Executives increasingly see investing in
retraining and “upskilling” existing workers as an urgent business priority
that companies, not governments, must lead on.
The world of work faces an epochal
transition. By 2030, according to the a recent McKinsey Global Institute
report, Jobs lost, jobs gained: Workforce transitions in a time of automation,
as many as 375 million workers—or roughly 14 percent of the global
workforce—may need to switch occupational categories as digitization,
automation, and advances in artificial intelligence disrupt the world of work.
The kinds of skills companies require will shift, with profound implications
for the career paths individuals will need to pursue.
How big is that challenge? In terms of
magnitude, it’s akin to coping with the large-scale shift from agricultural
work to manufacturing that occurred in the early 20th century in North America
and Europe, and more recently in China.
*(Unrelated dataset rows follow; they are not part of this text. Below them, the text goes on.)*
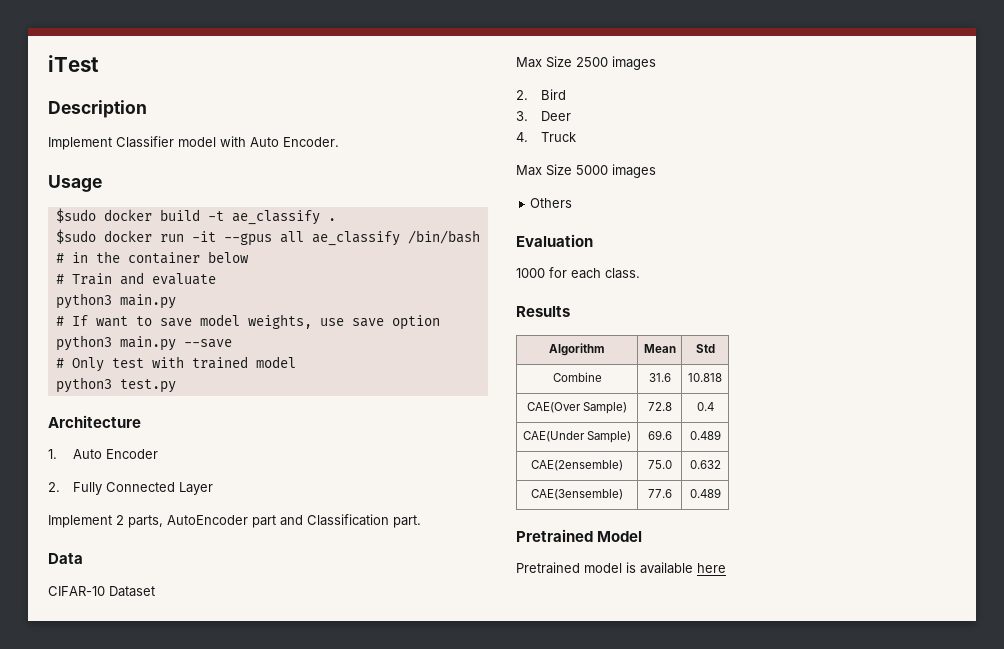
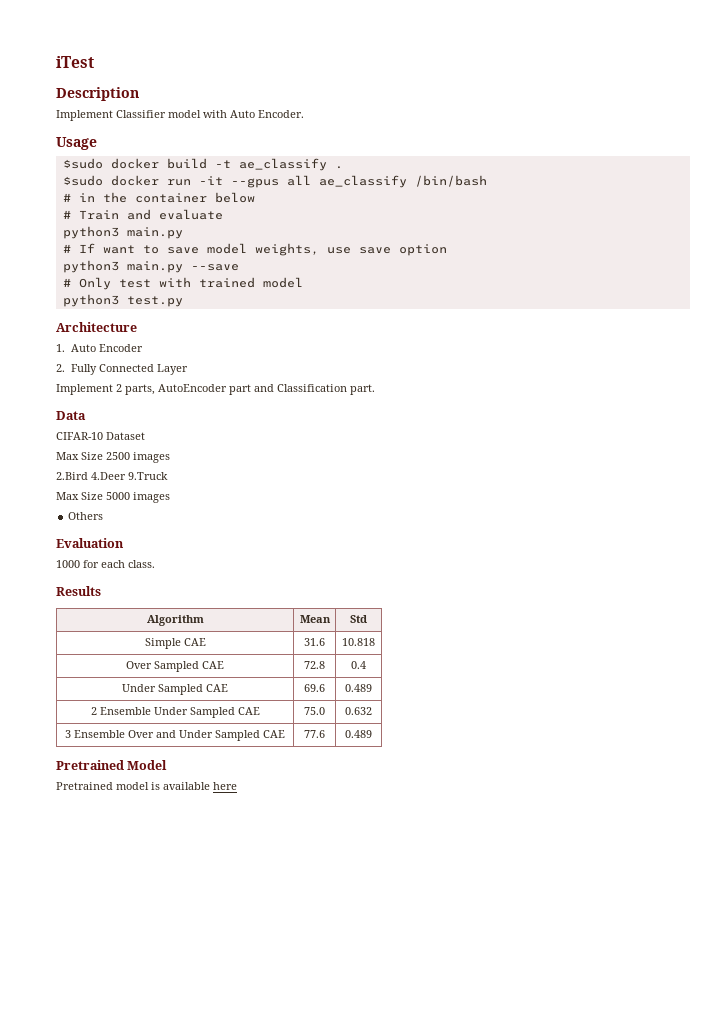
[516,89,566,100] [516,111,571,121] [516,132,576,142] 2. Bird // 3. Deer // 4. Truck -> [56,472,168,480] 2.Bird 4.Deer 9.Truck
[552,372,602,382] Combine -> [144,638,206,649] Simple CAE
[526,402,628,414] CAE(Over Sample) -> [126,661,224,672] Over Sampled CAE
[522,431,632,443] CAE(Under Sample) -> [122,684,228,695] Under Sampled CAE
[531,460,623,471] [647,460,672,469] [689,460,721,469] [531,489,623,500] CAE(2ensemble) | 75.0 | 0.632 // CAE(3ensemble) -> [90,707,260,718] [304,707,325,715] [345,707,372,715] [65,730,285,741] 2 Ensemble Under Sampled CAE | 75.0 | 0.632 // 3 Ensemble Over and Under Sampled CAE

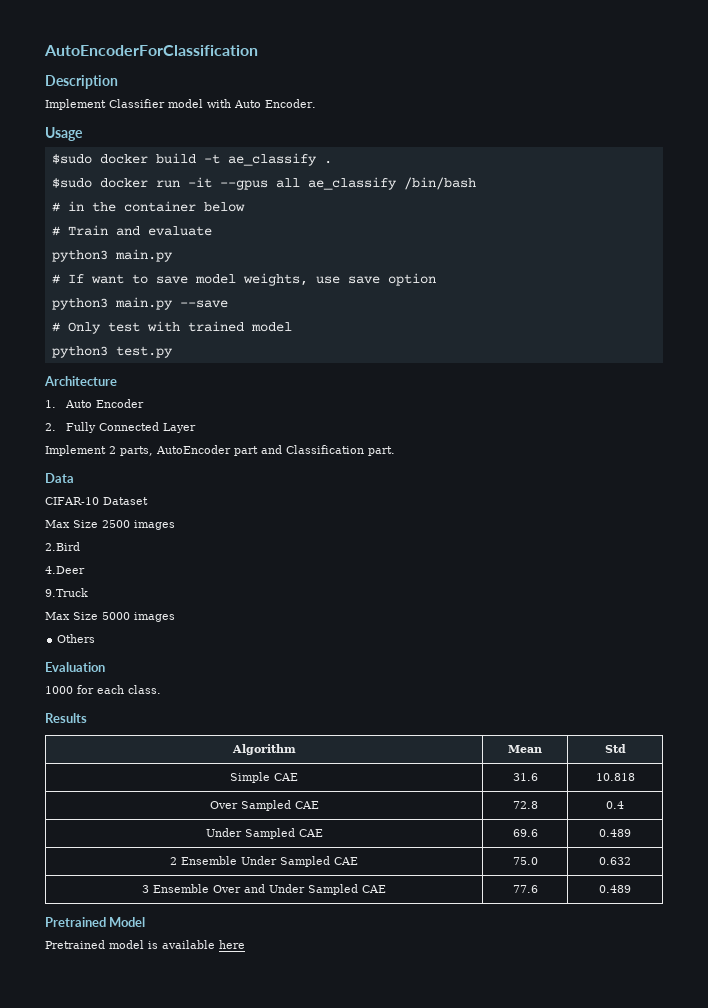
[56,56,94,68] iTest -> [44,45,258,56] AutoEncoderForClassification
(88, 476) none -> (80, 546) //
(126, 476) none -> (85, 570) //

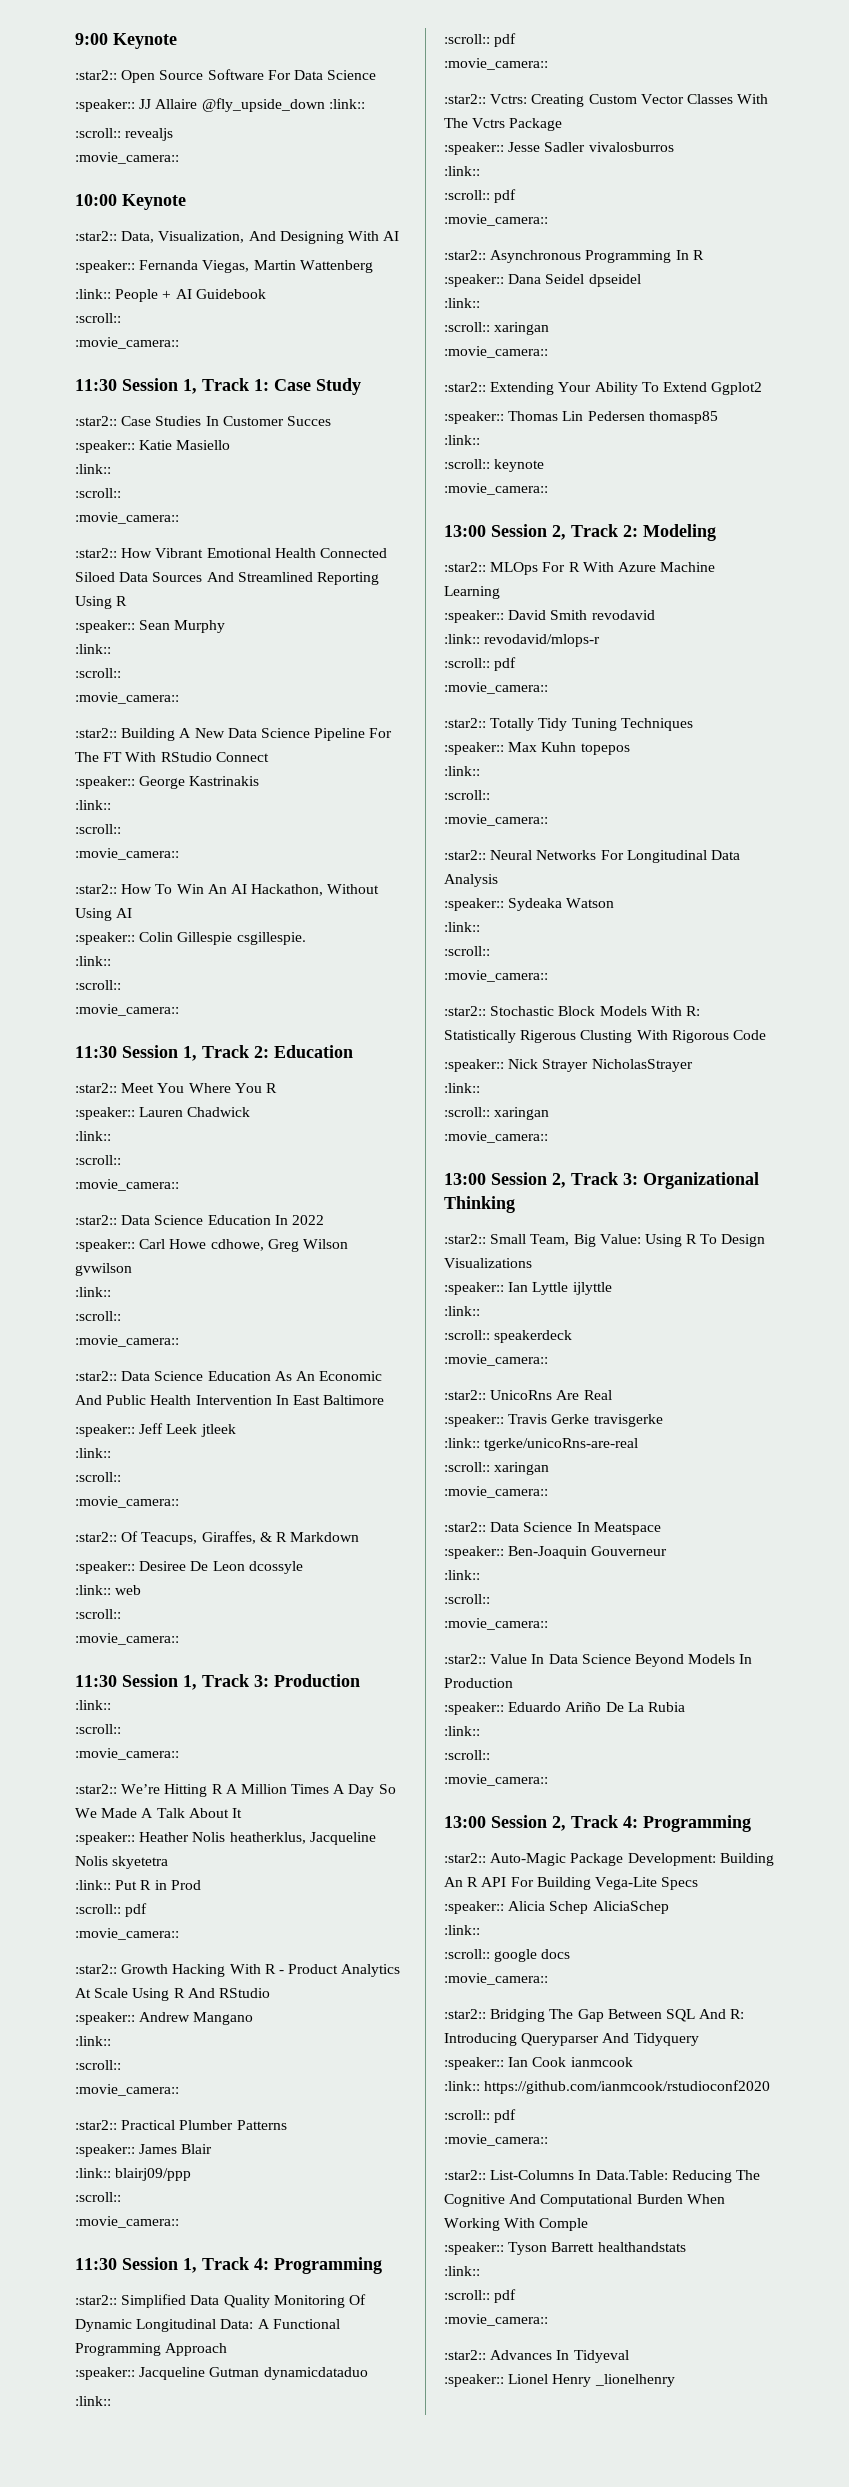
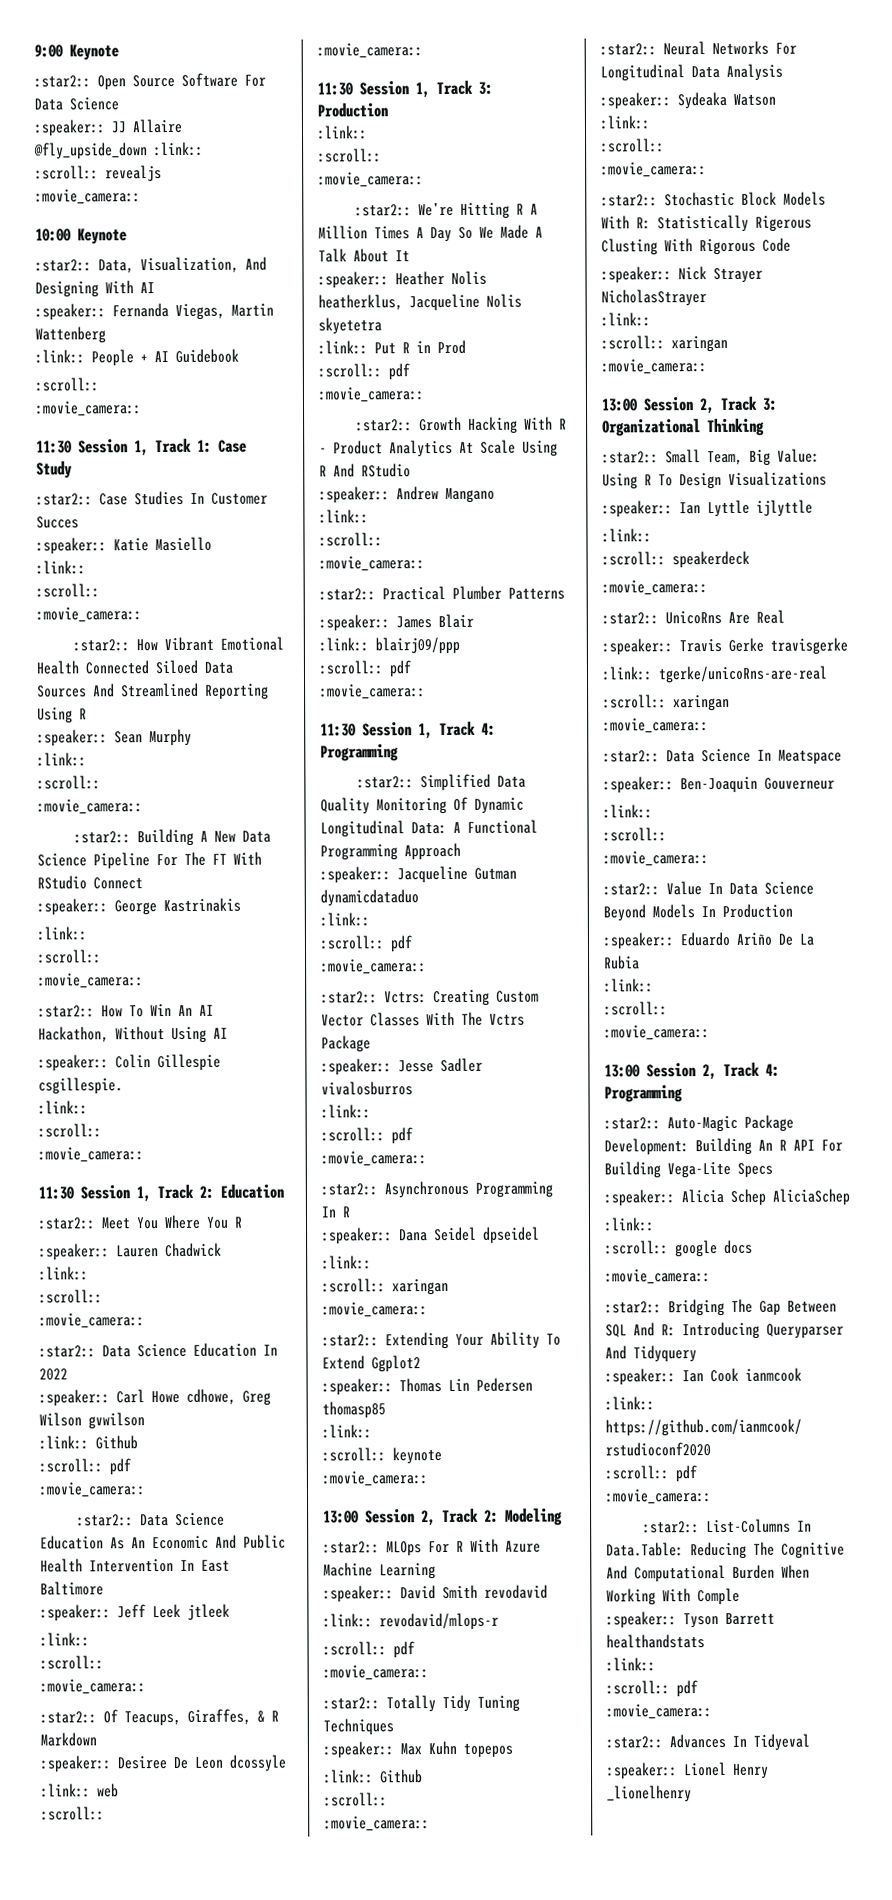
[75,1311,121,1321] // :scroll:: -> [95,1435,138,1450] [39,1458,131,1476] Github // :scroll:: pdf
(121, 2197) none -> [389,660,411,678] pdf
(480, 771) none -> [380,1769,423,1784] Github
But in terms of who must find new jobs,
we are moving into uncharted territory. Those earlier workforce transformations
took place over many decades, allowing older workers to retire and new entrants
to the workforce to transition to the growing industries. But the speed of
change today is potentially faster. The task confronting every economy,
particularly advanced economies, will likely be to retrain and redeploy tens of
millions of midcareer, middle-age workers. As the MGI report notes, “there are
few precedents in which societies have successfully retrained such large
numbers of people.”
So far, growing awareness of the scale of
the task ahead has yet to translate into action. Indeed, public spending on
labor-force training and support has fallen steadily for years in most member
countries of the Organisation for Economic Co-Operation and Development (OECD).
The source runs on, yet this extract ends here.